In contrast, Sessions in a memo released on Friday called for prosecutors to use every charge and every tool in their power to seek the longest sentences possible.
“We are returning to the enforcement of the laws as passed by Congress, plain and simple,” Sessions said, The Washington Post reports. “If you are a drug trafficker, we will not look the other way, we will not be willfully blind to your misconduct.”
Sessions' memo does contain a caveat with a bit of wiggle room: “There will be circumstances in which good judgment would lead a prosecutor to conclude that a strict application of the above charging policy is not warranted. In that case, prosecutors should carefully consider whether an exception may be justified.”
But the overall thrust of the memo and Sessions' speech on Friday is to encourage federal prosecutors to seek maximum sentences whenever possible.
Sessions represents the old guard of the GOP on crime issues, a voice that would have been in the mainstream of the party in 1995. But there's been a shift in conservative attitudes toward criminal justice, according to a recent report in The Deseret News that focused on the role of Utah GOP Sen. Mike Lee in securing an early release for Weldon Angelos, a man who had been sentenced to 55 years without parole for a first-time marijuana dealing arrest.
Lee, it was noted, is just one of many conservative voices challenging the longstanding GOP tradition of hard-line criminal justice policy.
Sessions' statement on Friday confirms that the split among conservatives on crime remains deep and wide. At the conservative National Review, for example, contributing editor Andrew Stuttaford wrote a scathing response to Sessions' edict, calling out both his defense of civil asset forfeiture and the entire War on Drugs.
"The war on drugs has not only failed, it has also created quite remarkable amounts of collateral damage," Stuttaford wrote. "It has trashed civil liberties. It has boosted the power of the state far further than it should ever have been allowed to go. It has squandered the resources of the criminal justice system. It has helped terrorists. It has enriched criminals. It has ruined lives. It has cost billions. It has worked against American foreign policy. It has benefited the ‘prison-industrial complex’. And, yes, it has also created a demand for drugs far more dangerous than those, in a legal market, that people would want to try."

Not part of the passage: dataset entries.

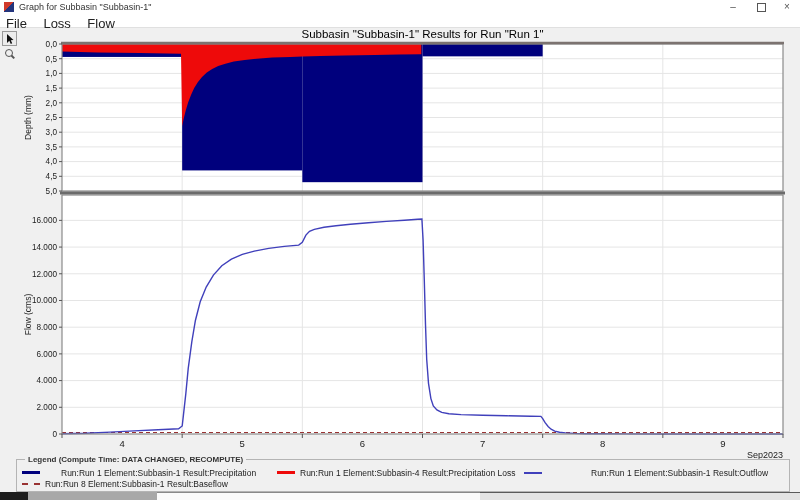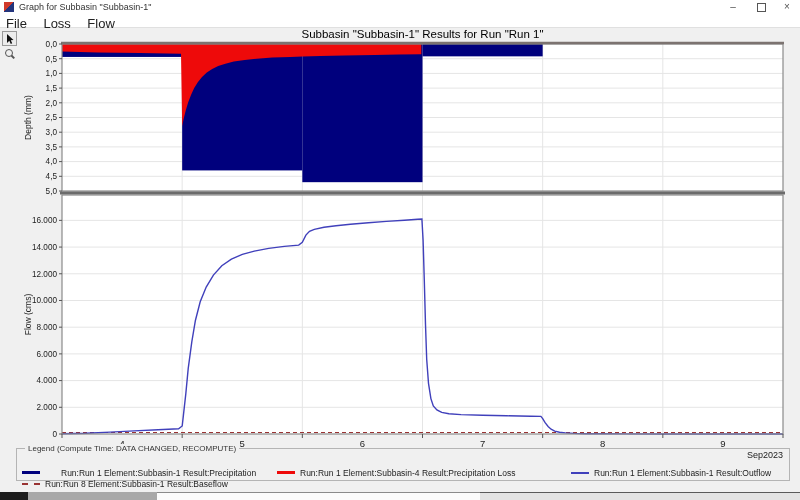--- a/index.html
+++ b/index.html
@@ -33,8 +33,8 @@
                font-size:11.5px;color:#000;white-space:nowrap;}
   #chart-svg{position:absolute;left:0;top:0;}
   
-  .legend-box{position:absolute;left:16px;top:448px;width:772px;height:31px;
-              border:1px solid #b4b4b4;}
+  .legend-box{position:absolute;left:16px;top:459px;width:772px;height:31px;
+              border:1px solid #b4b4b4;font-weight:bold;}
   .legend-title{position:absolute;left:8px;top:-5px;background:#f0f0f0;padding:0 3px;
                 font-size:8px;color:#333;white-space:nowrap;}
   .legend-item{position:absolute;height:9px;display:flex;align-items:center;white-space:nowrap;}

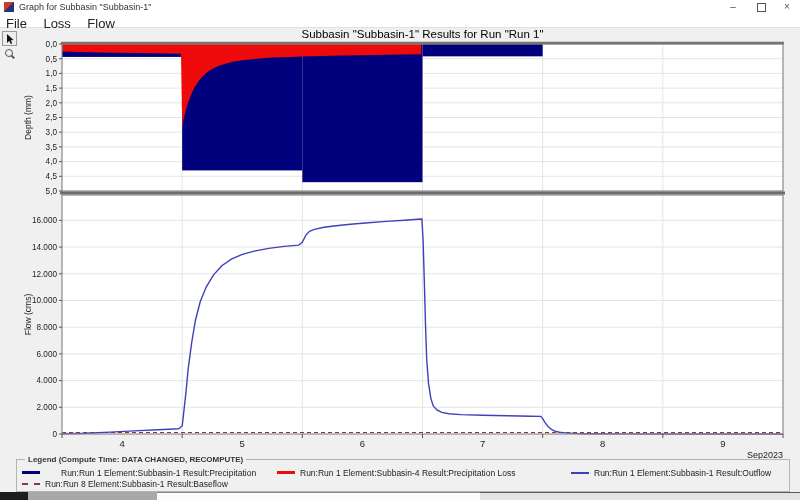--- a/index.html
+++ b/index.html
@@ -42,7 +42,7 @@
   .legend-item .legend-label{font-size:8.5px;color:#222;}
   .li-0{left:22px;top:468px;gap:16px;}
   .li-1{left:277px;top:468px;}
-  .li-2{left:571px;top:468px;}
+  .li-2{left:524px;top:468px;gap:44px;}
   .li-3{left:22px;top:479px;}
   
   .bottom-strip{position:absolute;left:0;top:492px;width:800px;height:8px;background:#cfcfcf;}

Sessions is also at odds with civil libertarians and key voices in his party on civil asset forfeiture, which allows state and federal officials to seize funds and property of people suspected but never charged or convicted of any crime. Sessions has been outspoken in his defense of the controversial practice.
But while Sessions is outspoken in his defense of mandatory minimum prison sentences, it is unclear at the moment what President Trump would do if presented with a bipartisan bill to revamp federal sentencing.
Pushing against Sessions in that case would likely be Trump's influential son-in-law and key adviser, Jared Kushner, who in March met with a group of bipartisan senators in criminal justice reform proposals. Many observers see Kushner as an ace up the sleeve of reformers, poised and motivated to counter pressure from Session's Department of Justice.